Graduate certificates offer the shortest duration of postgraduate study, taking six months of full time study or one year part time to complete. They’re offered by the University of Queensland and other institutions to students from any discipline. It’s even possible to be admitted without any degree at all, provided applicants have at least two years of relevant work experience in something like public policy. There are a great deal of subject choices available in these courses, most of which there simply isn’t time for in six months. Some of these include:
- Principles of global law
- International crisis management
- Globalisation and economic development
- Global health & development
- Managing organisational behaviour
Graduate diplomas are very similar to certificates, differing only in their length. These programs take one year of full time study to complete, or up to two years part time. Institutions like Macquarie University offer these to applicants under similar conditions, namely they must either hold a bachelor degree in any discipline or have relevant work experience. Although choice of units ought to identical to those for graduate certificates, the extended study duration allows students to take twice as many.
Master degrees offered by institutions like Deakin University take two years of full time study to complete, or up to four years part time. Entry is granted either to those who’ve completed a bachelor degree in any discipline, or graduate certificate or diploma. These courses can either be focussed on research, coursework or some combination of the two.
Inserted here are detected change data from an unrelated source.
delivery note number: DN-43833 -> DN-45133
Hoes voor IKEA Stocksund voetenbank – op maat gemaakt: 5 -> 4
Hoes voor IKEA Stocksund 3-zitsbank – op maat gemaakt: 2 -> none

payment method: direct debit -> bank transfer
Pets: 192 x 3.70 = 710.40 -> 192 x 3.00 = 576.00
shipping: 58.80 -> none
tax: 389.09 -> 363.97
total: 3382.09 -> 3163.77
This makes them an excellent way of gaining specialised knowledge in addition to the standard core units normally taught.
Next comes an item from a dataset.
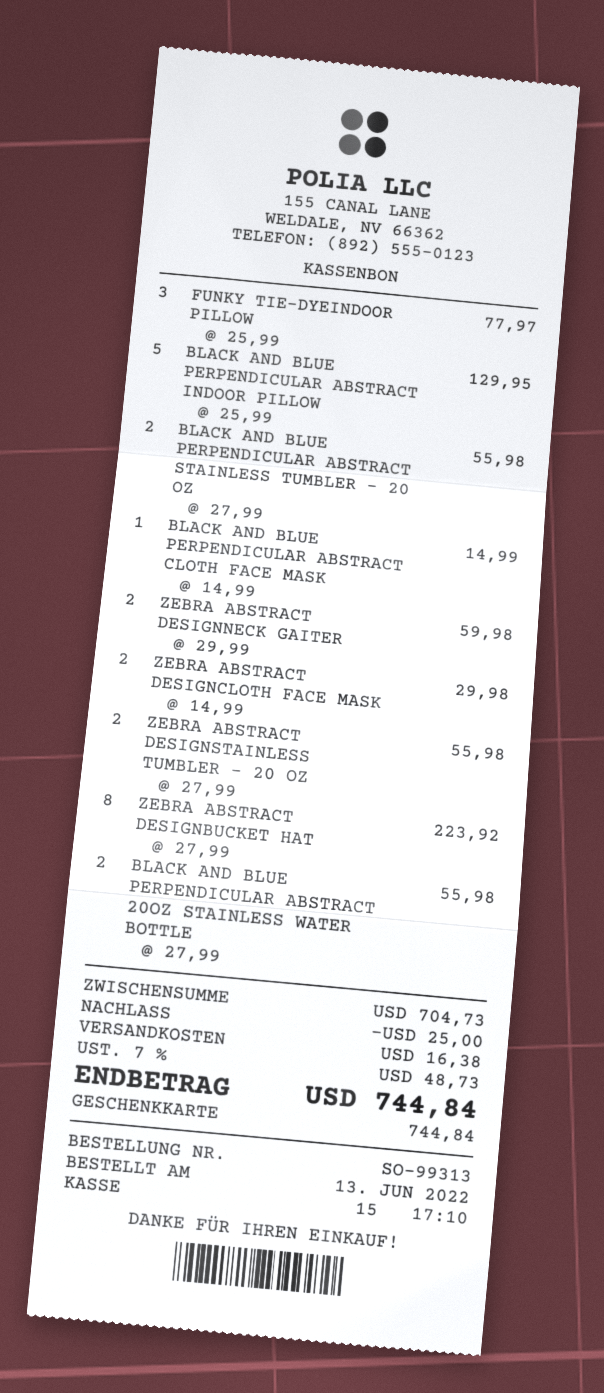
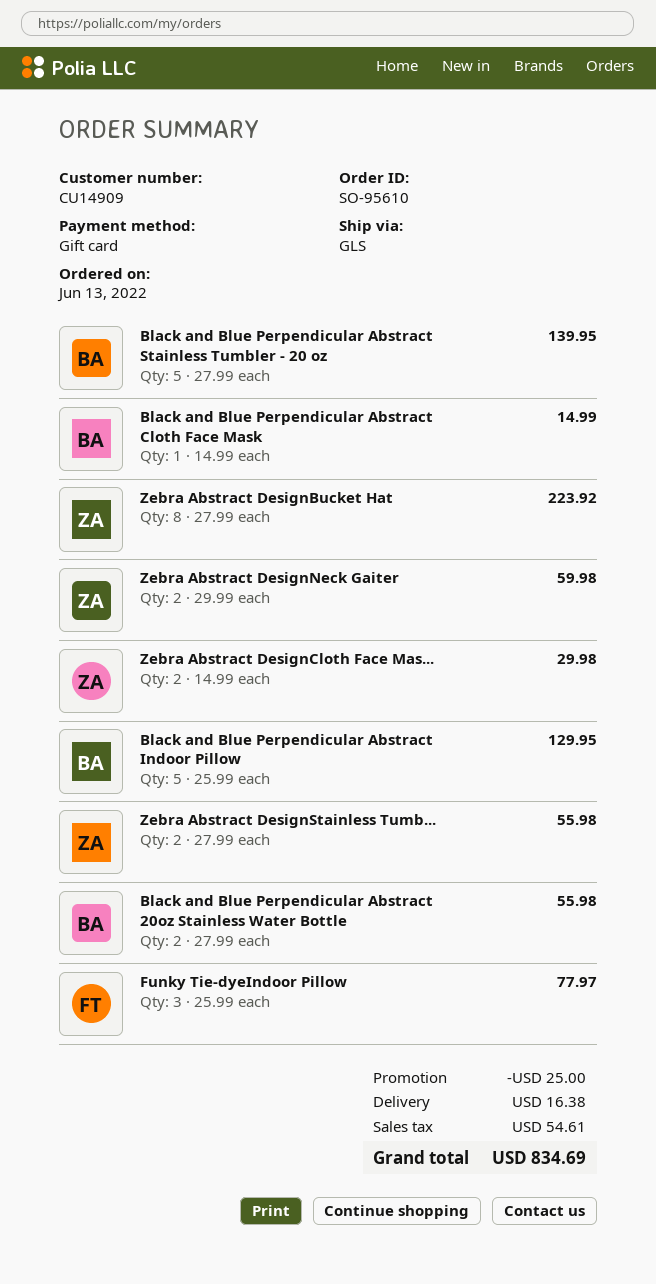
order number: SO-99313 -> SO-95610
BLACK AND BLUE PERPENDICULAR ABSTRACT STAINLESS TUMBLER - 20 OZ: 2 x 27.99 = 55.98 -> 5 x 27.99 = 139.95
tax: 48.73 -> 54.61
total: 744.84 -> 834.69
Doctorates represent the pursuit for the highest level of expertise, taking four years of full time study to complete or up to eight years part time. Institutions like ANU offer these exclusively to the highest-caliber students, requiring at least second-class honours in a four year bachelor’s degree to enter. Those with a standard three year degree can enter, given they have several years of prior relevant work experience. The course itself entails extensive supervised research into a topic of the student’s choice, which culminates in a thesis of up to 100,000 words. Alternatively, students can undergo a PhD by publication in many cases.
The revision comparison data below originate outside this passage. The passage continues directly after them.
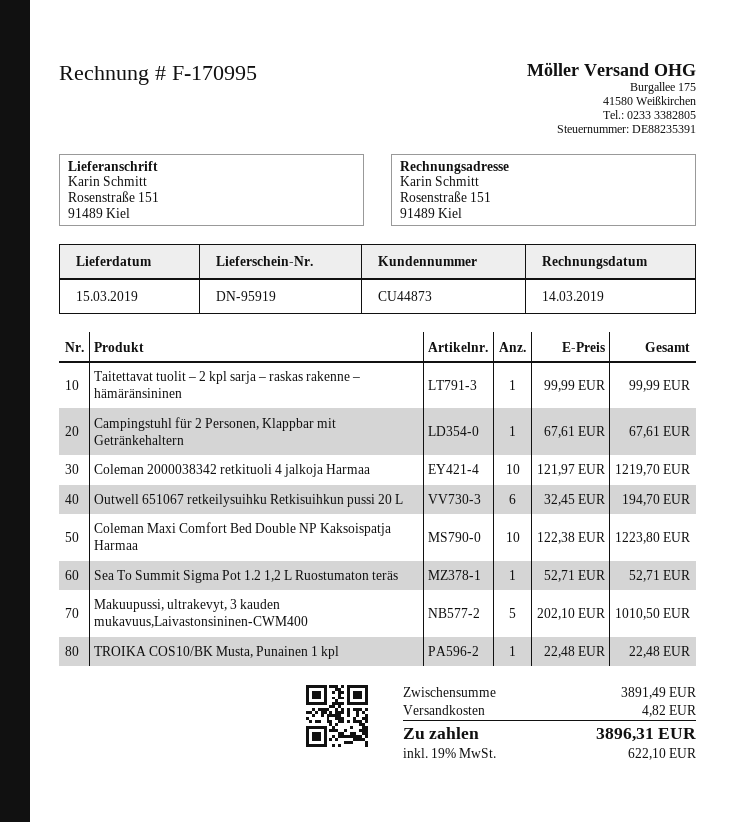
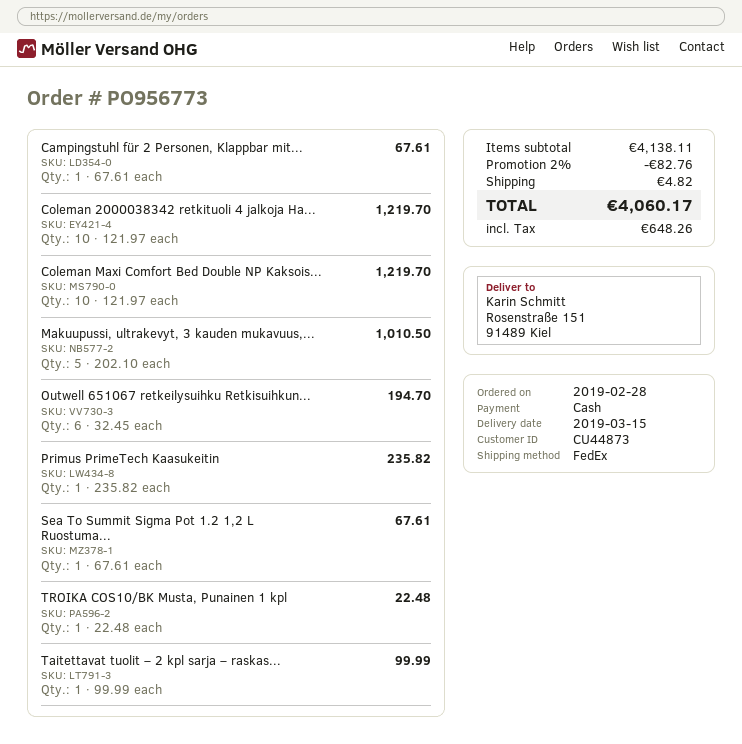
Coleman Maxi Comfort Bed Double NP Kaksoispatja Harmaa: 10 x 122.38 = 1223.80 -> 10 x 121.97 = 1219.70
Sea To Summit Sigma Pot 1.2 1,2 L Ruostumaton teräs: 1 x 52.71 = 52.71 -> 1 x 67.61 = 67.61
Primus PrimeTech Kaasukeitin: none -> 1 x 235.82 = 235.82
subtotal: 3891.49 -> 4138.11
discount: none -> 2% = 82.76
tax: 622.10 -> 648.26
total: 3896.31 -> 4060.17

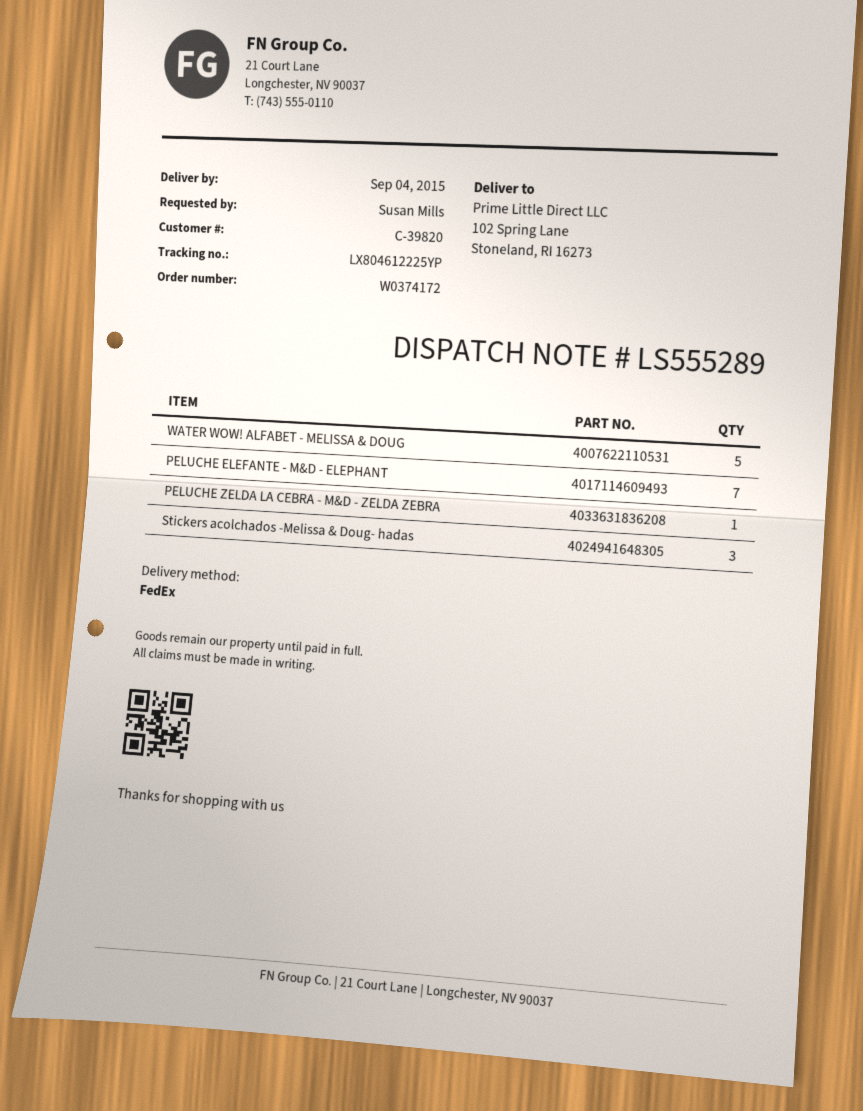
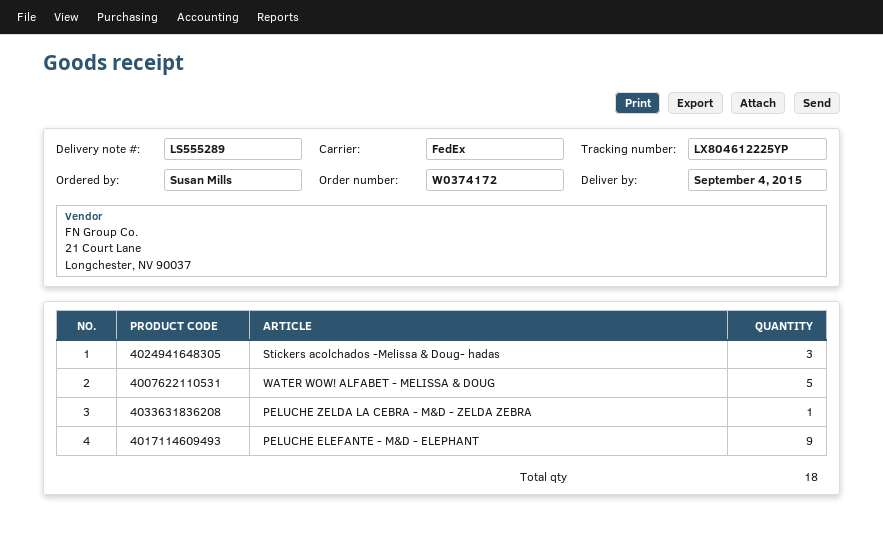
PELUCHE ELEFANTE - M&D - ELEPHANT: 7 -> 9

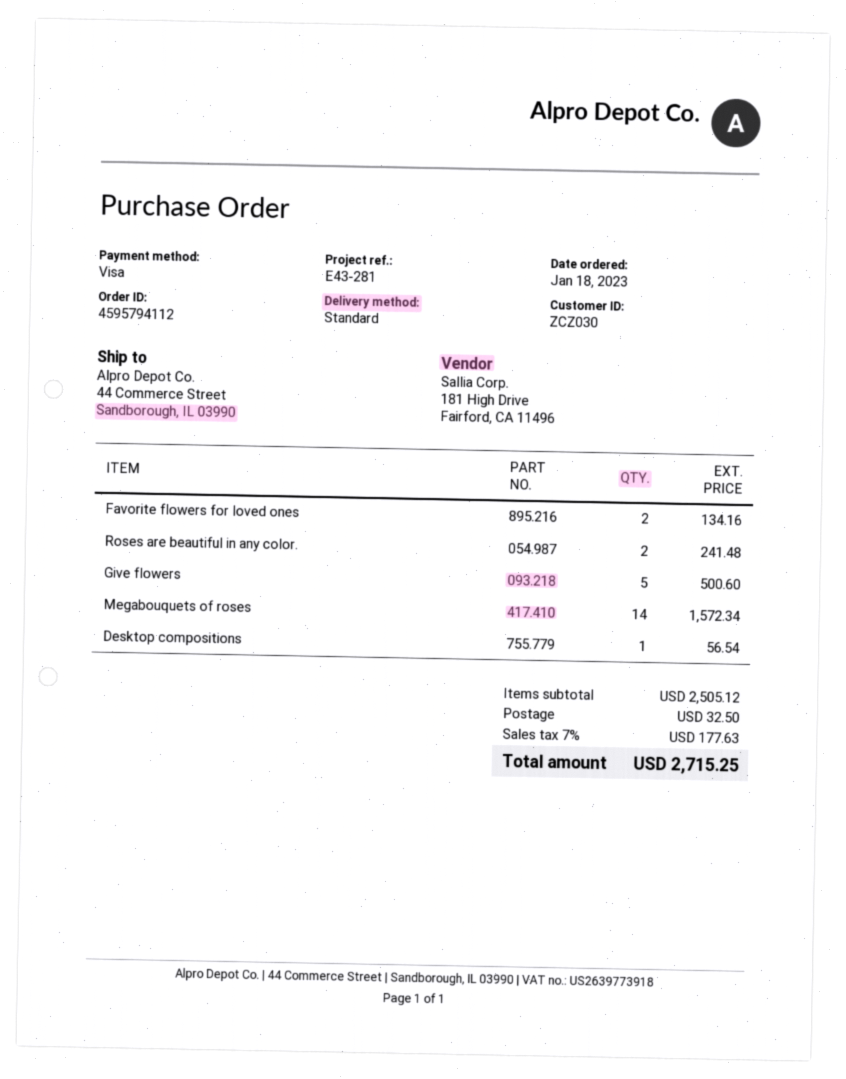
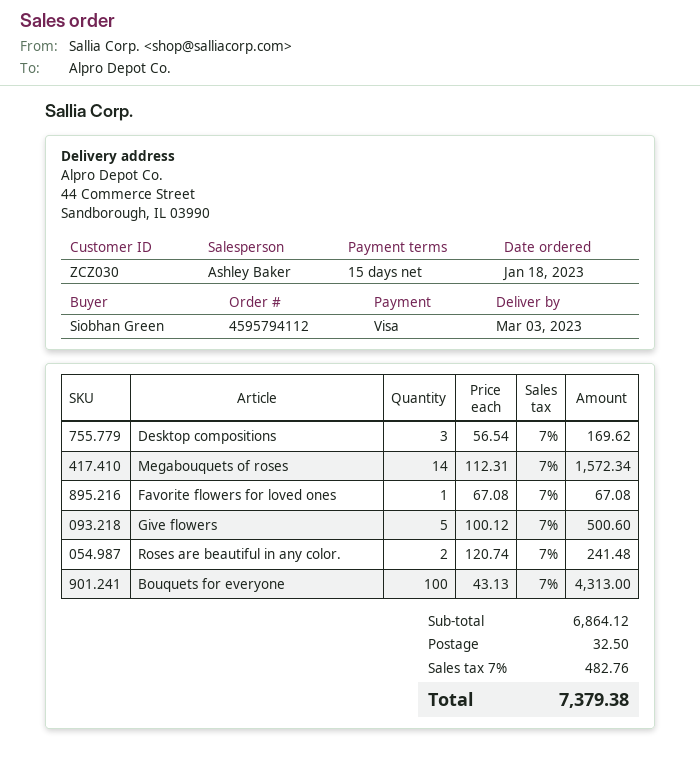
Favorite flowers for loved ones: 2 for 134.16 -> 1 for 67.08
Desktop compositions: 1 for 56.54 -> 3 for 169.62
Bouquets for everyone: none -> 100 for 4313.00
subtotal: 2505.12 -> 6864.12
tax: 7% = 177.63 -> 7% = 482.76
total: 2715.25 -> 7379.38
The following are just some of the employment options available to those proficient in political science.
These professionals provide governments and corporations with valuable advice regarding policy development. They’re able to help answer questions, like whether or not XYZ policy was effective or what went wrong. This is accomplished through a number of methods, from going out and interviewing stakeholders to modelling data or analysing and interpreting reports. Consulting firms like Keybridge PPE or FTI Consulting are highly focussed on exactly this, making them ideal employers for political science postgraduates.
Public relations specialist
Entering public relations as a political science graduate is an intriguing choice. Although these professionals aren’t working toward developing government policy, graduates can use their extensive knowledge of intercultural relations to promote an agenda and maintain favourable public image. This is a role that requires charisma and conviction in equal measure. Companies like Edelman lead the way in this field, making them employers to aspire for.
In this field, graduates advise a political candidate on how to get elected. They use their knowledge of past and contemporary political processes to appeal to voter sentiment or address issues that stand out. Consulting firms tend to be the best option when it comes to getting a job in this field.